Chemical Space Maps

The last, but one of the most important features of GenUI, is chemical space visualization. The genui.maps application is responsible for generating 2D representations of compound sets. In GenUI we call these representations chemical space maps and their calculations is handled in a similar fashion as QSAR models. The only difference between generating a chemical space map and a QSAR model is that QSAR models map the data matrix X onto a single array of activity values whereas in the case of a chemical space map the algorithm is projecting onto a 2D matrix of values.

In this tutorial, we will further extend the qsarextra package we have created before (see QSAR) so make sure to review that part of the tutorial before continuing. All we need to do is to define a new algorithm in the qsarextra.genuimodels.algorithms module where we already defined the SVM machine learning algorithm. However, instead of directly subclassing Algorithm, we subclass the MapAlgorithm. A simple class implementing all necessary methods could look like this:

class MyMap(MapAlgorithm):
    name = 'MyMap'

    def getPoints(self, mols, X) -> [Point]:
        pass

    @property
    def model(self):
        return self._model

    def fit(self, X: DataFrame, y = None):
        pass

    def predict(self, X: DataFrame) -> DataFrame:
        pass

You can see that the difference between Algorithm and MapAlgorithm is that MapAlgorithm defines the getPoints() method and the return value from predict() is not a Series, but a DataFrame hinting at the fact that it is a matrix. We will get to the getPoints() method shortly, but lets show a real world example first. With the help of the scikit-learn library, we can implement a simple PCA transformation like so:

class PCA(MapAlgorithm):
    """
    An example integration of Principle Component Analysis (PCA).
    """

    name = 'PCA'

    def __init__(self, *args, **kwargs):
        super().__init__(*args, **kwargs)

        # initialize scikit-learn components
        from sklearn.decomposition import PCA
        self._model = PCA(n_components=2)
        from sklearn.preprocessing import StandardScaler
        self.scaler = StandardScaler()

    def getPoints(self, mols, X) -> [Point]:
        """
        Converts given molecules to points represented
        as the `Point` Django model class.

        Parameters
        ----------
        mols
            The molecules to convert represented by their respective Django model class (all classes or subclasses of `Molecule`). Should have n_mols items.
        X
            The data matrix of shape [n_mols,n_descriptors].

        Returns
        -------
        points : list
            A list of points in the 2D map represented as `Point` instances.
        """

        transformed_data = self.predict(X)
        points = []
        for idx, mol in enumerate(mols):
            x = transformed_data[idx, 0]
            y = transformed_data[idx, 1]
            point = Point.objects.create(
                # we can get the map being built from our model builder
                map=self.builder.instance,
                molecule=mol,
                x=x,
                y=y,
            )
            points.append(point)

        return points

    @property
    def model(self):
        return self._model

    def fit(self, X: DataFrame, y = None):
        """
        Fit the transformation on data X.

        Parameters
        ----------
        X
            The data matrix [n_mols,n_descriptors]. The size and values depend on the chosen set of descriptors.
        y
            Not used in maps.

        """

        self.model.fit(self.scale(X))

    def predict(self, X: DataFrame) -> DataFrame:
        """
        Transform given data.

        Parameters
        ----------
        X
            The data matrix [n_mols,n_descriptors]. The size and values depend on the chosen set of descriptors.

        Returns
        -------
        DataFrame
            2D representation of X [n_mols, 2].
        """

        return self.model.transform(self.scale(X))

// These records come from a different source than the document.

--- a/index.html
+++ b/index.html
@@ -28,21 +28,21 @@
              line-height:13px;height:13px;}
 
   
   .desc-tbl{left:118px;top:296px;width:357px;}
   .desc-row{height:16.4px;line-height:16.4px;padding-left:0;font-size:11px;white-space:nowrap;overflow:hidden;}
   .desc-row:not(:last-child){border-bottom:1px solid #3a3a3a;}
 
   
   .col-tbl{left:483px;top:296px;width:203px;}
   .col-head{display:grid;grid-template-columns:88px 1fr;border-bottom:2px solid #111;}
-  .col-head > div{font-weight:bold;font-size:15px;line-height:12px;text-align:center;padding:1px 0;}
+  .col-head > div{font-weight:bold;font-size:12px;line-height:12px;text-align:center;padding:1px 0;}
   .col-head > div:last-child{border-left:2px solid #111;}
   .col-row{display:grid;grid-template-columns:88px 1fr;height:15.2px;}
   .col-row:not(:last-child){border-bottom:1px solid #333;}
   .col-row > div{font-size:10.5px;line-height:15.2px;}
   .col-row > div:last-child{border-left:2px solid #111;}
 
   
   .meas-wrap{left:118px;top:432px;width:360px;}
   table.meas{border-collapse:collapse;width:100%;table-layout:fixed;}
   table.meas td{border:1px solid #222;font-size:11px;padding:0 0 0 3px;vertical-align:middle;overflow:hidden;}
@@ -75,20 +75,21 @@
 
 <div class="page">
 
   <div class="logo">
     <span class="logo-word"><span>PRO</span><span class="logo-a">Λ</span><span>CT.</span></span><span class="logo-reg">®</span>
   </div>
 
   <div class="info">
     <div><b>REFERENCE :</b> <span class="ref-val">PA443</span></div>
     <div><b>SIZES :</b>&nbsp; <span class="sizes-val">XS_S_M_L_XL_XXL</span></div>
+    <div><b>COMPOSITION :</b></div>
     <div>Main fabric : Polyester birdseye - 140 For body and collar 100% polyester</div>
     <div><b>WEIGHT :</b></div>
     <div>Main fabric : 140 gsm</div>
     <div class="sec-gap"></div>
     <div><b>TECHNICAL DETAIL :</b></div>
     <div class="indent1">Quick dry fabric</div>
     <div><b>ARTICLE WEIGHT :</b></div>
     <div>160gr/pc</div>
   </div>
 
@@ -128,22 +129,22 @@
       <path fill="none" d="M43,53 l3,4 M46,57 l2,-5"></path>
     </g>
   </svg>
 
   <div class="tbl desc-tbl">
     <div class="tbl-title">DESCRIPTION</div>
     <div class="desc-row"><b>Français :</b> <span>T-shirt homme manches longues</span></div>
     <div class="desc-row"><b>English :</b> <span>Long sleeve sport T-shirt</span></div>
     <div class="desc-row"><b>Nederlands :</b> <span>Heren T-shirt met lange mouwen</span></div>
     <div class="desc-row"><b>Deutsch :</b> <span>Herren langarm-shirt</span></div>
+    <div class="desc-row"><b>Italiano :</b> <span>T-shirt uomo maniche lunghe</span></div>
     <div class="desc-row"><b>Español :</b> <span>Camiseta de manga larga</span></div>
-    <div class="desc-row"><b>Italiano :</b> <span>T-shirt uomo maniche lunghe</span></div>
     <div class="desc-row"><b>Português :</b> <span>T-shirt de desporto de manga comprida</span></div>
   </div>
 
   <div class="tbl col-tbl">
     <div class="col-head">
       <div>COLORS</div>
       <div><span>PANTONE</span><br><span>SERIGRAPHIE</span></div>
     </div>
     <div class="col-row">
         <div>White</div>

    def scale(self, X) -> DataFrame:
        """
        Scale the data matrix (this is required for PCA). Convert
        each variable to a distribution with zero mean and unit variance.

        Parameters
        ----------
        X
            The data matrix [n_mols,n_descriptors]. The size and values depend on the chosen set of descriptors.

        Returns
        -------
        DataFrame
            Scaled matrix of the same shape as X [n_mols,n_descriptors].
        """

        return self.scaler.fit_transform(X)

Without docstrings and comments this class would be quite short. When a new map is created, a MapBuilder instance is initialized inside the Celery task, just like it happens with QSARModelBuilder. The map builder is not much different from the QSAR model builder:

  1. The MapBuilder calls the fit() method of MapAlgorithm and supplies the appropriate data matrix of descriptors calculated for compounds in the chosen compound sets.

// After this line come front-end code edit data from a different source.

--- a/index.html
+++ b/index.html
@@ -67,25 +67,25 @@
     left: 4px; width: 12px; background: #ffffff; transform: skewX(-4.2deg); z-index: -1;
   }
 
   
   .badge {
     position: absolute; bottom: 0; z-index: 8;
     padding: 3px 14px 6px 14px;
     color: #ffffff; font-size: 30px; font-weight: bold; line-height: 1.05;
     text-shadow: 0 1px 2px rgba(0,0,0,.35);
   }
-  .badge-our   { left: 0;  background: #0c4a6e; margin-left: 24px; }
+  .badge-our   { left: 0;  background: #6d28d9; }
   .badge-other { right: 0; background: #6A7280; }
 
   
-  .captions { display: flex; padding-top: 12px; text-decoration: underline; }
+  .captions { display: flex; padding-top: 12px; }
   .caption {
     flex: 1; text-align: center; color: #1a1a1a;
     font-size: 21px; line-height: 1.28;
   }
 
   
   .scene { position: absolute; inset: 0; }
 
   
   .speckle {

  2. The builder calls the getPoints() method with the same matrix X as fit(). The getPoints() method is similar to predict(), but instead of returning a 2D matrix representation of the chemical space map, it creates entries in the database that represent the transformed data as instances of Point.

  3. Finally, the builder calls the saveChemSpaceJSON method on the Map instance sothat it can be visualized with ChemSpaceJS. We do not need to care much for this step, but it is good to know about it since the generated JSON file is a fast way to display our map on web pages.